● PROVIDED DATA
☆ ☆ ☆ ☆
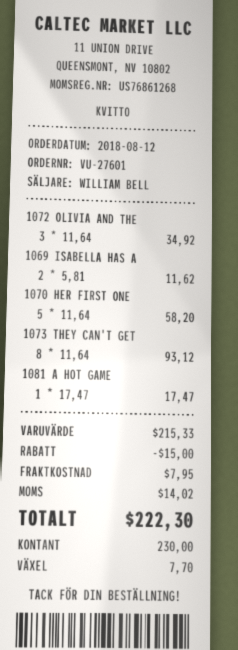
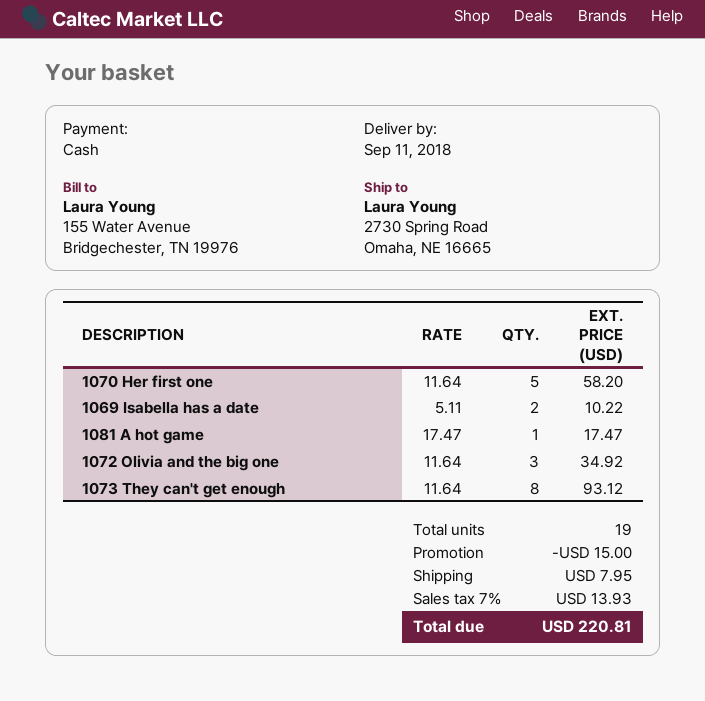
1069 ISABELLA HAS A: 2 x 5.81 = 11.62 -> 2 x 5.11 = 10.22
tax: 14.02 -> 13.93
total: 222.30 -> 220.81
☆ ☆ ☆ ☆
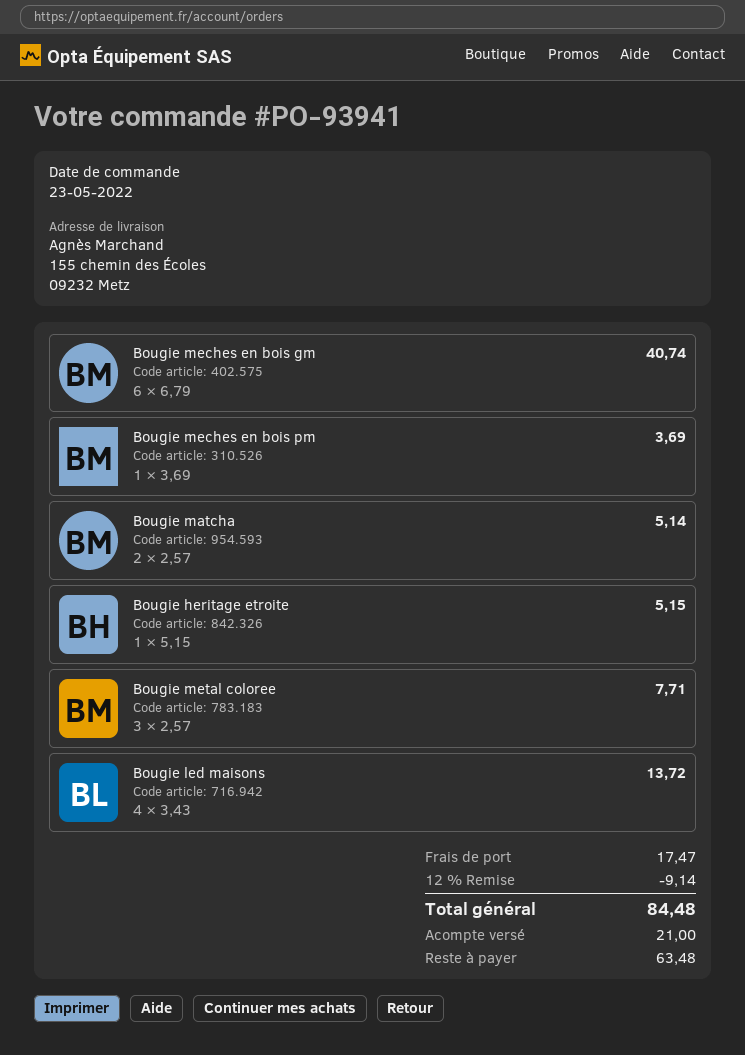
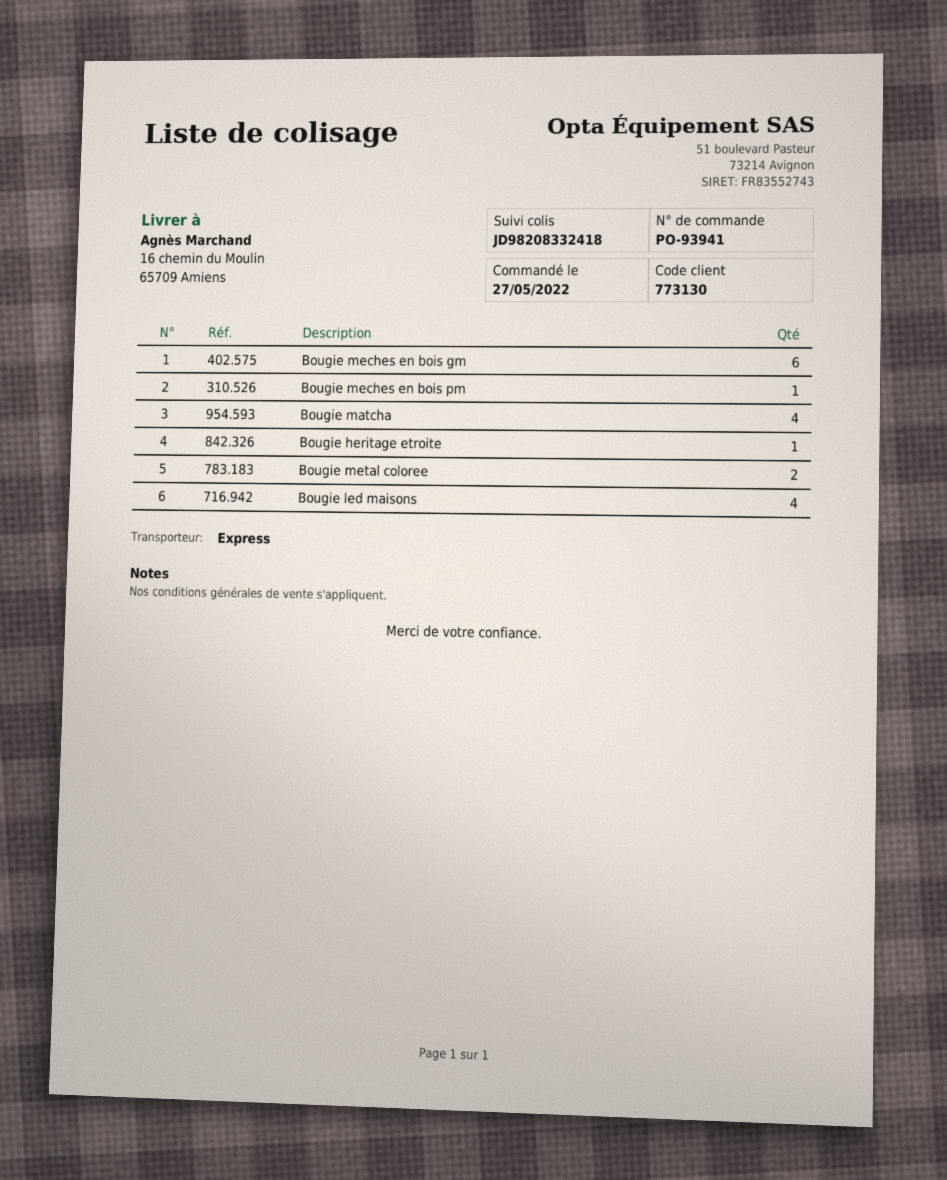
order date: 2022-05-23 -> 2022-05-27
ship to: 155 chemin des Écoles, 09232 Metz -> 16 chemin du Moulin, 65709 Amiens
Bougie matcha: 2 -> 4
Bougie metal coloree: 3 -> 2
☆ ☆ ☆ ☆
Retype exactly the span of lines from the one with "1069 ISABELLA HAS" through the one with "total: 222.30 -> 220.81"; include both ends and omit the rest of the material.

● SOLUTION FOR THIS PROBLEM
1069 ISABELLA HAS A: 2 x 5.81 = 11.62 -> 2 x 5.11 = 10.22
tax: 14.02 -> 13.93
total: 222.30 -> 220.81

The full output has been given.